Ему приходилось переламывать настроение зала.
«Но когда дело дошло до признания Дмитрия Карамазова, всё разом переменилось. Публика замерла. Болезненная глубина чувства этого сладострастника была так художественно-правдиво передана автором, что я ничего подобного не слыхивал. Манера читать прозу, стихи (в этой сцене Дмитрий декламирует Шиллера и Гёте. – И.В.)… трепет голосового органа… какая-то характерная торопливость на самом драматическом месте – неподражаемы»[177].
Это пишет тот же Садовников. Он лишь передаёт общее ощущение, подтверждаемое и другими слушателями: «Не я одна – весь зал был взволнован. Я помню, как нервно вздрагивал и вздыхал сидевший подле меня незнакомый мне молодой человек, как он краснел и бледнел, судорожно встряхивая головой и сжимая пальцы, как бы с трудом удерживая их от невольных рукоплесканий».
Рукоплескания всё же загремели – ещё до конца чтения. Они «как будто разбудили Достоевского. Он вздрогнул и с минуту неподвижно оставался на месте, не отрывая глаз от рукописи. Но рукоплескания становились всё громче, всё продолжительнее. Тогда он поднялся… и, сделав общий поклон, опять стал читать»[178].
«Такого чтения я не слышал никогда, ни прежде, ни потом, – говорит ещё один очевидец. – Это было не чтение, не актёрская игра, а сама жизнь, – больной эпилептический бред»[179]. (Кажется, в первый и последний раз та самая формула («эпилептический бред»), которую без зазрения совести прилагали к автору «Карамазовых» желавшие обругать его критики, употреблена в качестве комплимента.)
Теперь А. П. Философова уже не жалела, что он не исполнил её просьбы. «Боже, как у меня билось сердце… Я думаю, и все замерли… Мы все рыдали, все были преисполнены каким-то нравственным восторгом.
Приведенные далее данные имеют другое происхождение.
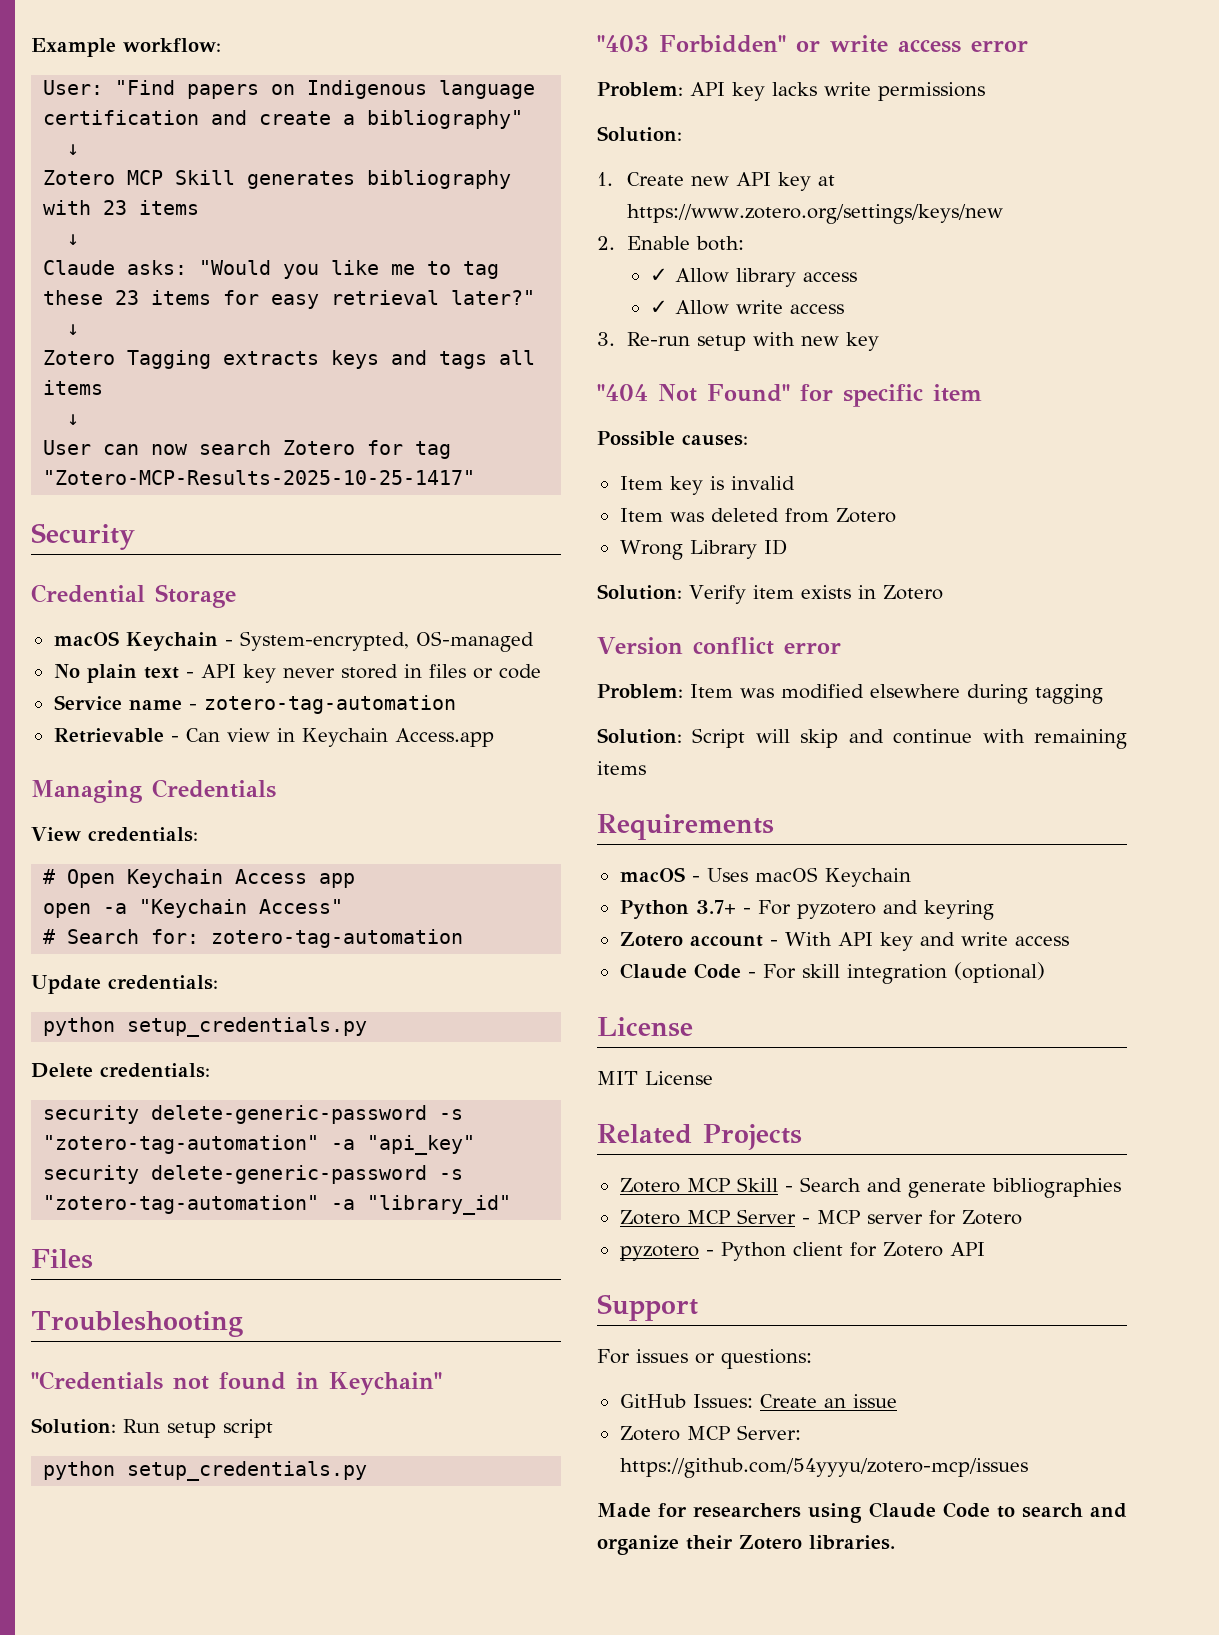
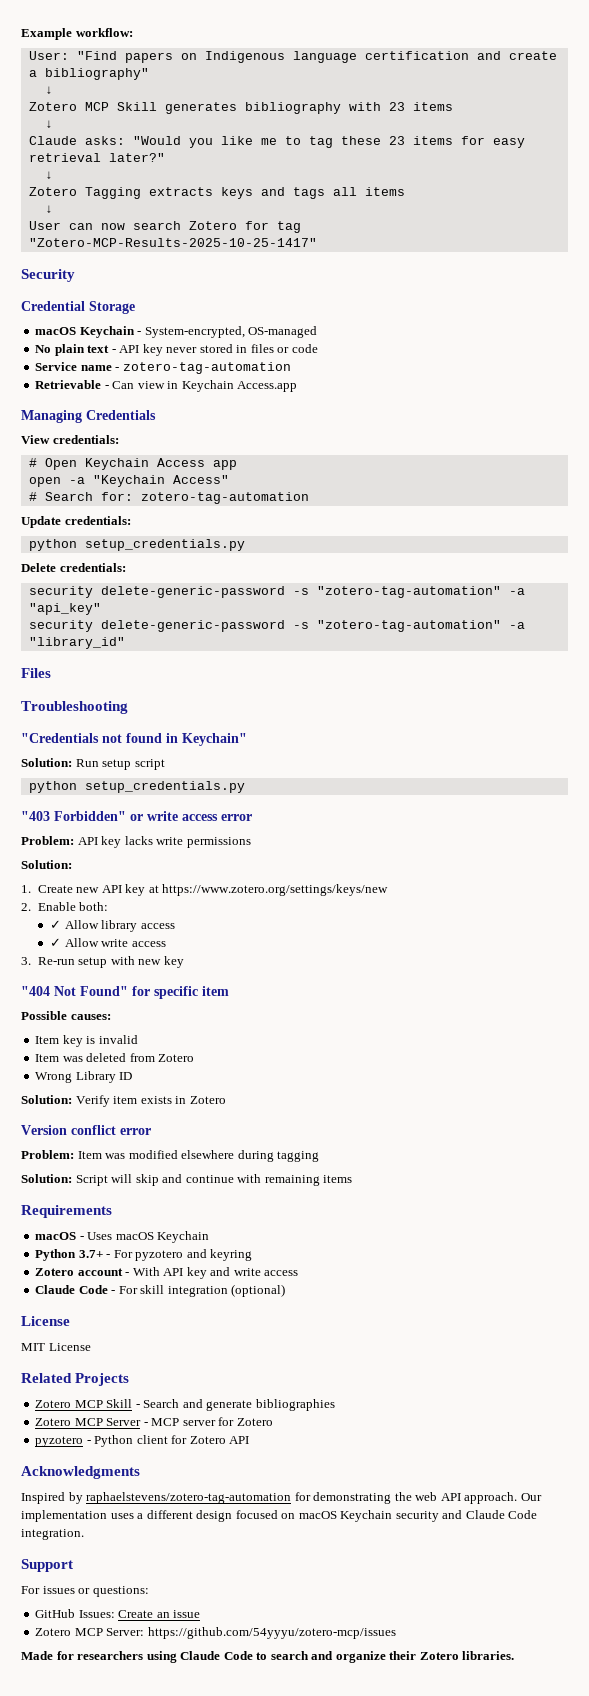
+ Acknowledgments
+ Inspired by raphaelstevens/zotero-tag-automation for demonstrating the web API approach. Our implementation uses a different design focused on macOS Keychain security and Claude Code integration.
Всю ночь я не могла заснуть и, когда на другой день пришёл Фёдор Михайлович, так и бросилась к нему на шею и горько заплакала.
– Хорошо было? – спрашивает он растроганным голосом. – И мне было хорошо, – добавил он»[180].
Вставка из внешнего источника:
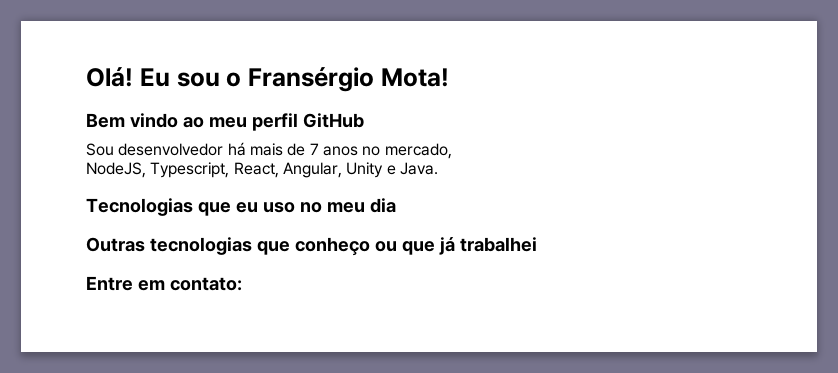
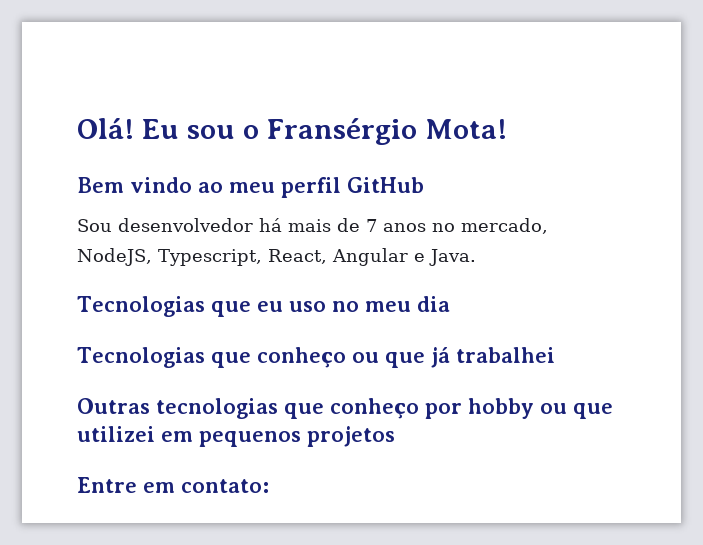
- NodeJS, Typescript, React, Angular, Unity e Java.
+ NodeJS, Typescript, React, Angular e Java.
- Outras tecnologias que conheço ou que já trabalhei
+ Tecnologias que conheço ou que já trabalhei
+ Outras tecnologias que conheço por hobby ou que utilizei em pequenos projetos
Это была победа. Новый роман, только начатый, ещё «дымящийся», получал первое признание.
«Когда он кончил, – пишет К. П. Ободовский, – все были ошеломлены. С полминуты длилось молчание, и затем гром аплодисментов, не смолкавший 1/4 часа, потряс залу»[181].
Его вызывали пять раз.
Чему радовался Страхов?
В чём же причины этого небывалого успеха? В личности ли самого чтеца, которая, конечно, оказывала колоссальное воздействие на аудиторию, в художественных ли достоинствах произносимого вслух текста или ещё в чём-то неназванном, но смутно сознаваемом? Разумеется, эстетический эффект был сам по себе достаточно впечатляющ. Но, видимо, не только он решал дело. В конце концов, у Достоевского были и другие романы – со страницами не менее сильными, и он читал их с эстрады, но никогда прежде не добивался ничего подобного.